Items from a dataset
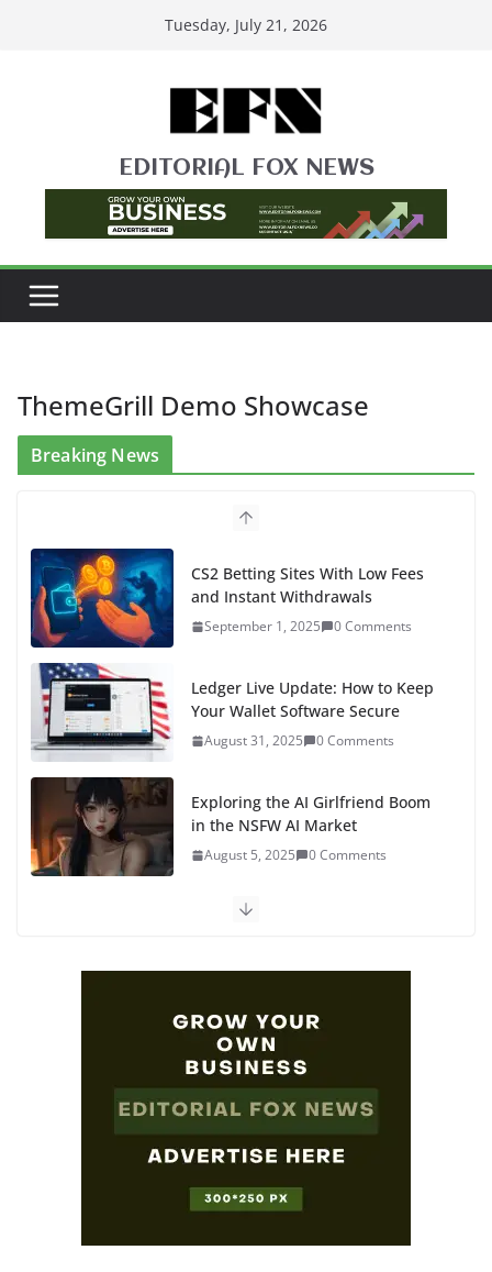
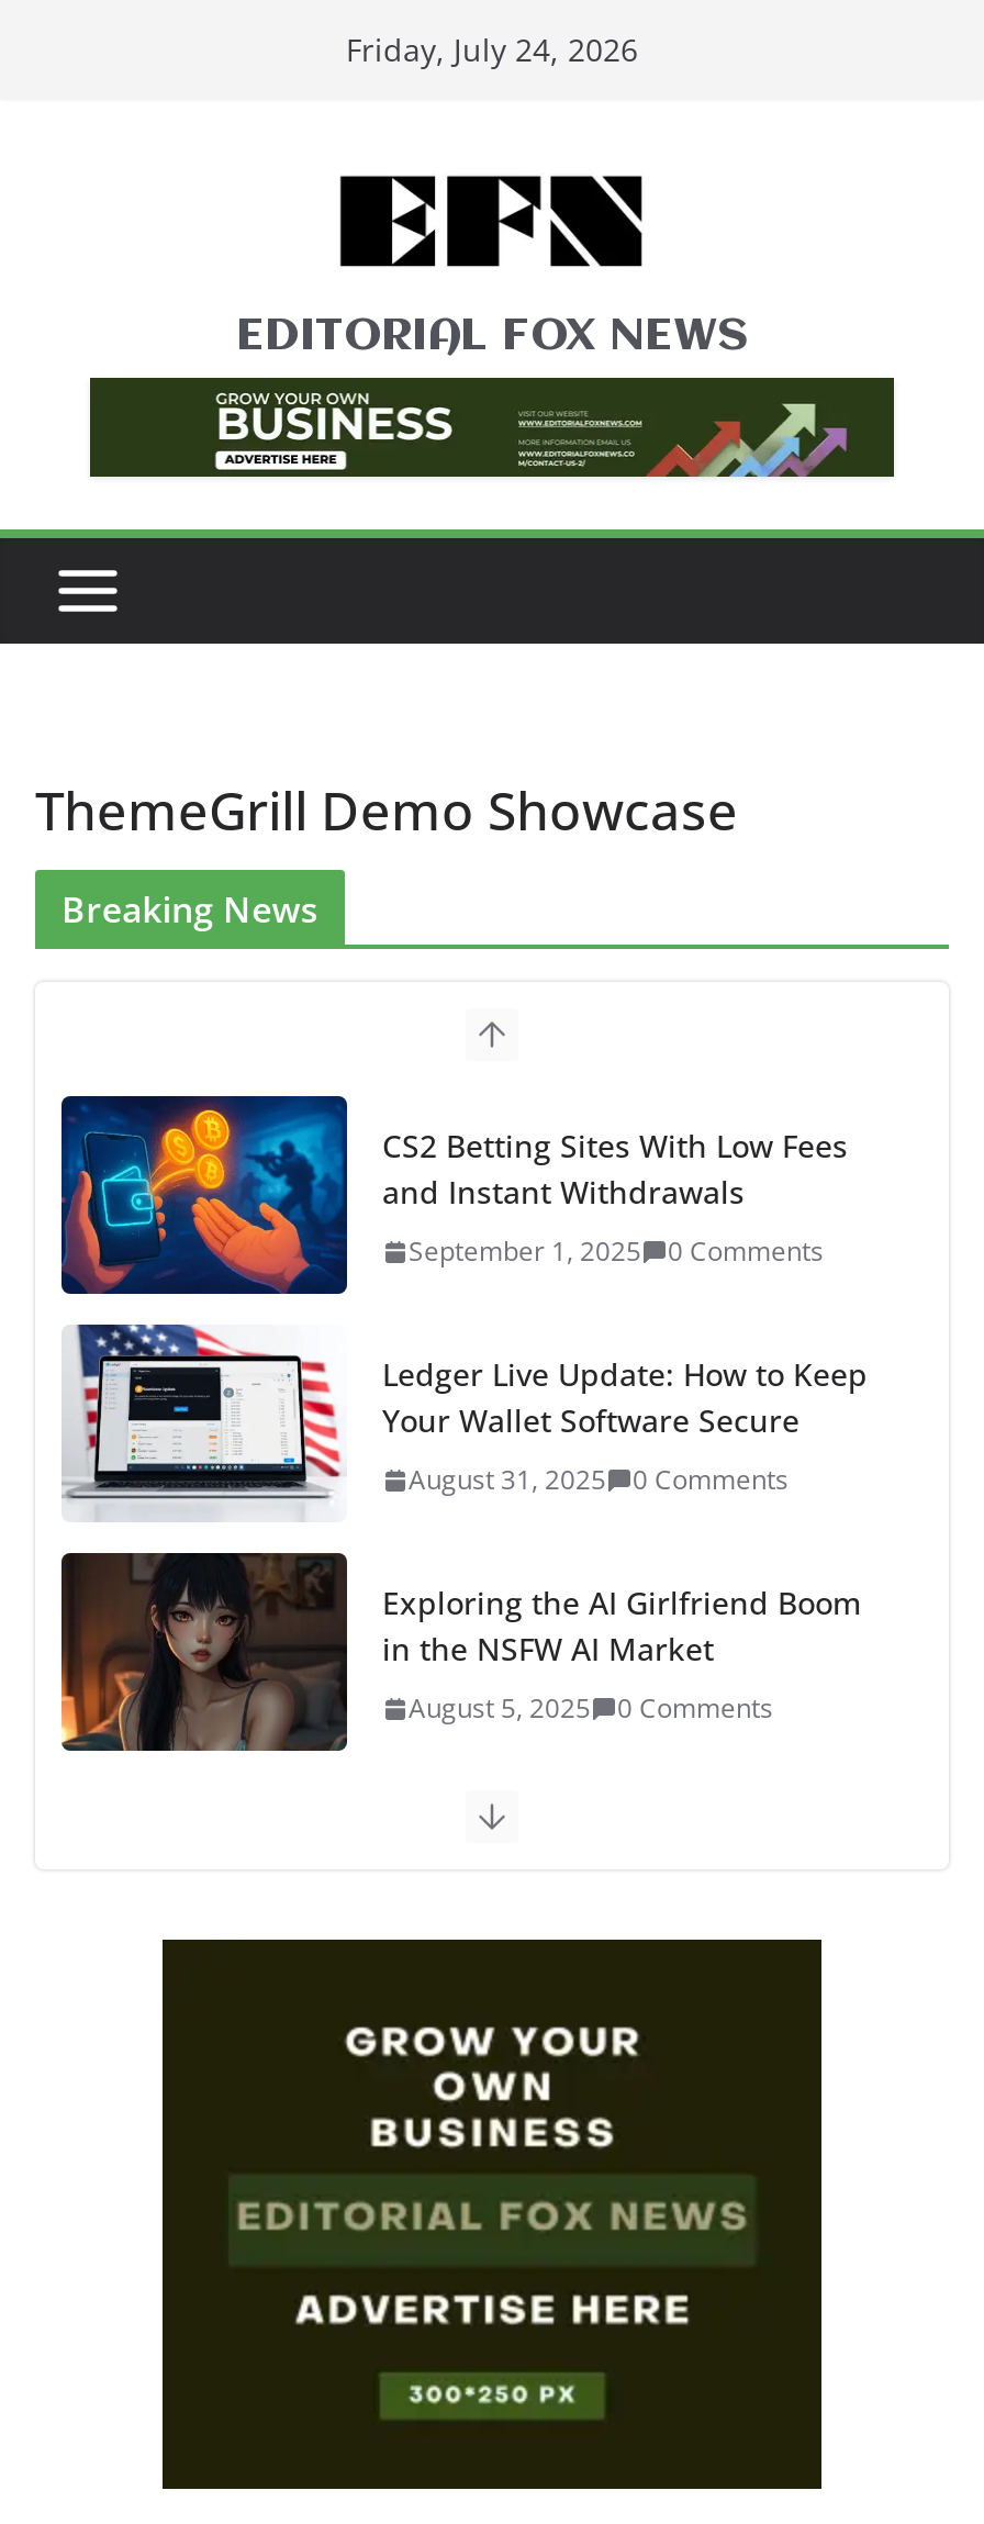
[165,14,327,35] Tuesday, July 21, 2026 -> [346,29,638,70] Friday, July 24, 2026

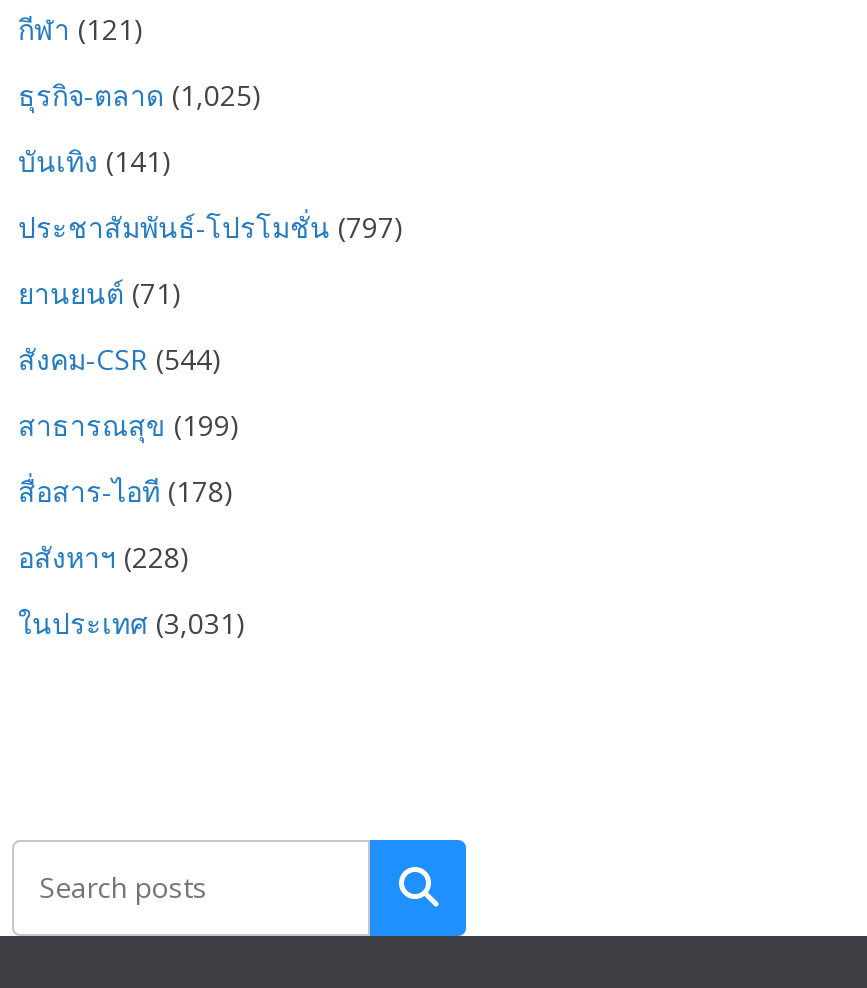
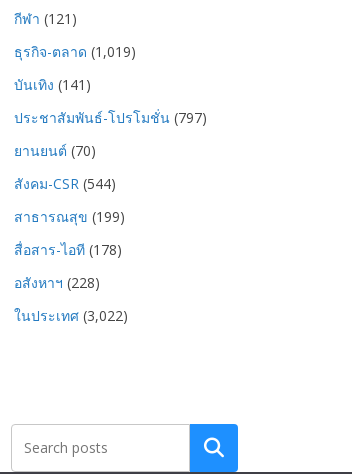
[18,77,262,115] ธุรกิจ-ตลาด(1,025) -> [14,42,136,61] ธุรกิจ-ตลาด(1,019)
[18,275,182,313] ยานยนต์(71) -> [14,141,96,160] ยานยนต์(70)
[18,605,246,643] ในประเทศ(3,031) -> [14,306,128,325] ในประเทศ(3,022)

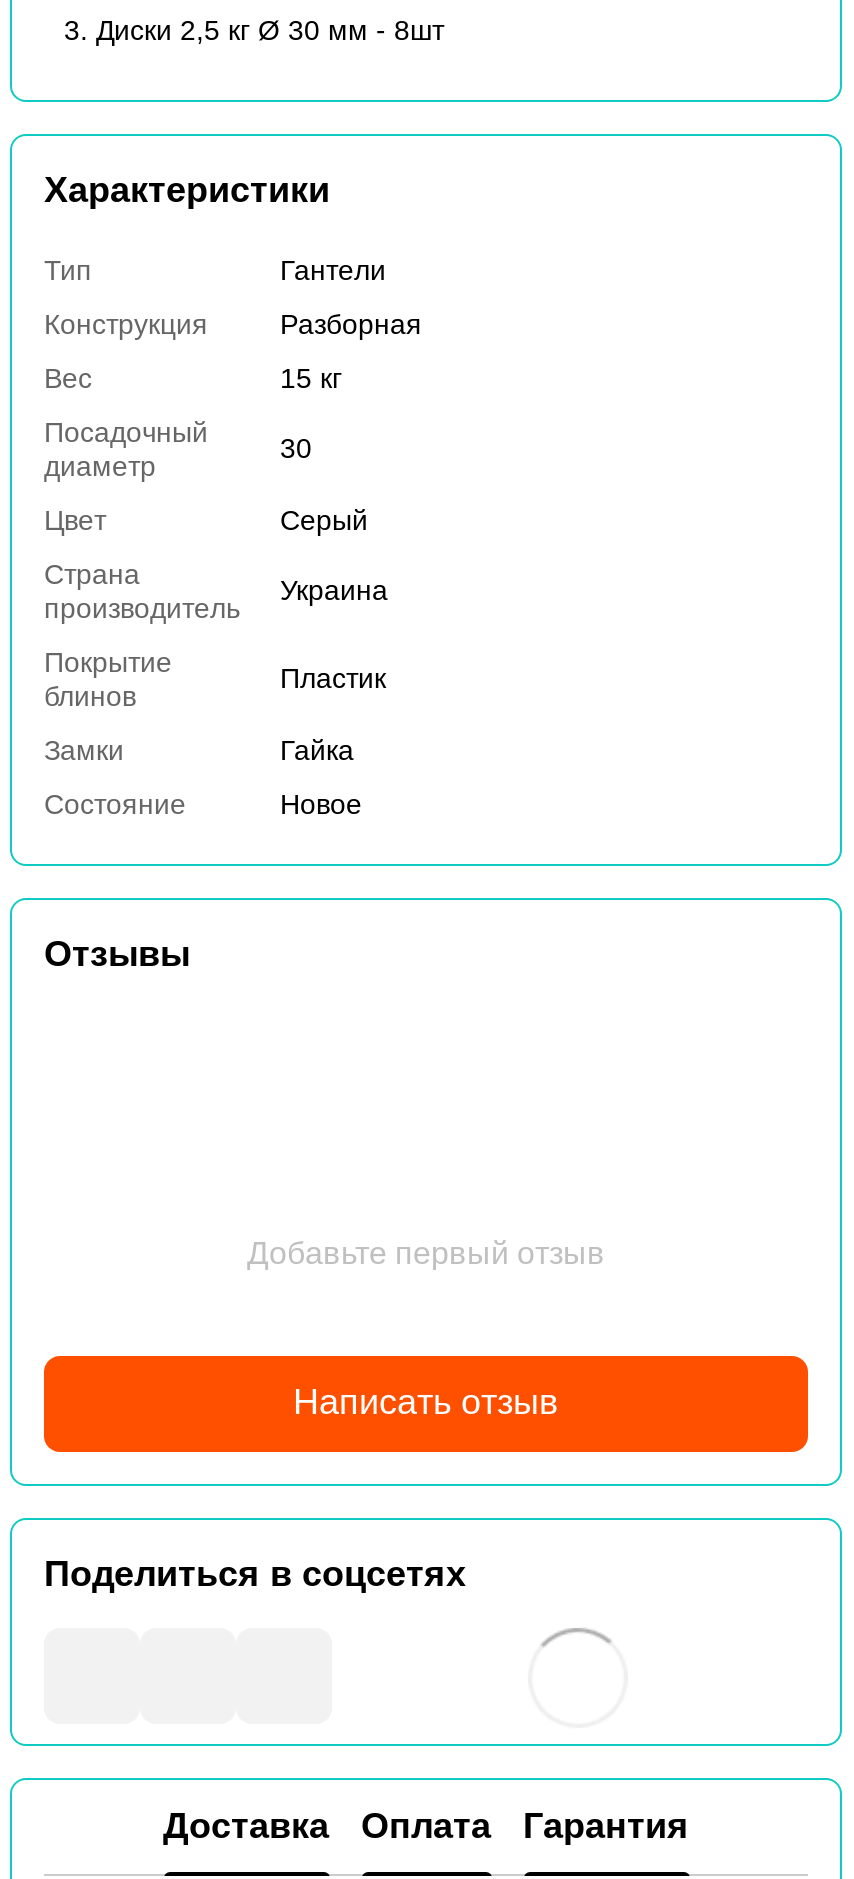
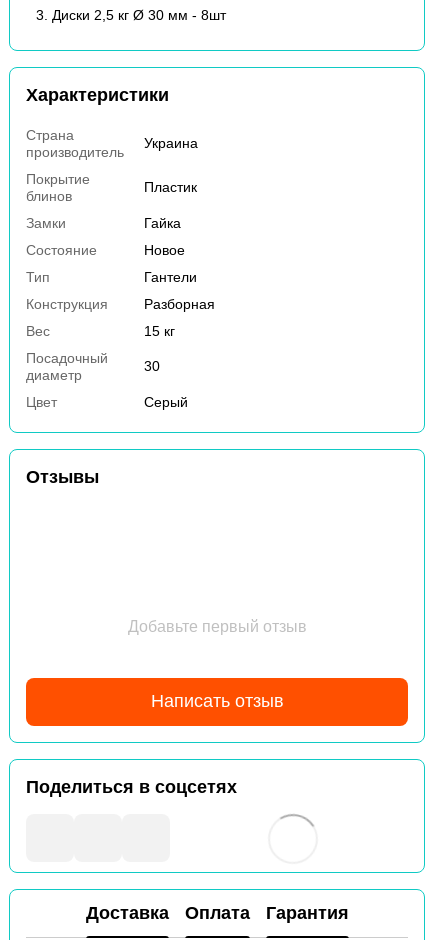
moved [44,253,422,535] -> [26,269,215,410]: Тип | Гантели | Конструкция | ... | Цвет | Серый
moved [44,557,240,623] -> [26,127,124,160]: Страна | производитель
moved [44,573,388,711] -> [26,135,198,204]: Украина | Покрытие | блинов
moved [44,661,386,819] -> [26,179,197,258]: Пластик | Замки | Гайка | Состояние | Новое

Work to be completed | Copy every entry exactly; drop the pictures.

Task result |
[165,14,327,35] Tuesday, July 21, 2026 -> [346,29,638,70] Friday, July 24, 2026

[18,77,262,115] ธุรกิจ-ตลาด(1,025) -> [14,42,136,61] ธุรกิจ-ตลาด(1,019)
[18,275,182,313] ยานยนต์(71) -> [14,141,96,160] ยานยนต์(70)
[18,605,246,643] ในประเทศ(3,031) -> [14,306,128,325] ในประเทศ(3,022)

moved [44,253,422,535] -> [26,269,215,410]: Тип | Гантели | Конструкция | ... | Цвет | Серый
moved [44,557,240,623] -> [26,127,124,160]: Страна | производитель
moved [44,573,388,711] -> [26,135,198,204]: Украина | Покрытие | блинов
moved [44,661,386,819] -> [26,179,197,258]: Пластик | Замки | Гайка | Состояние | Новое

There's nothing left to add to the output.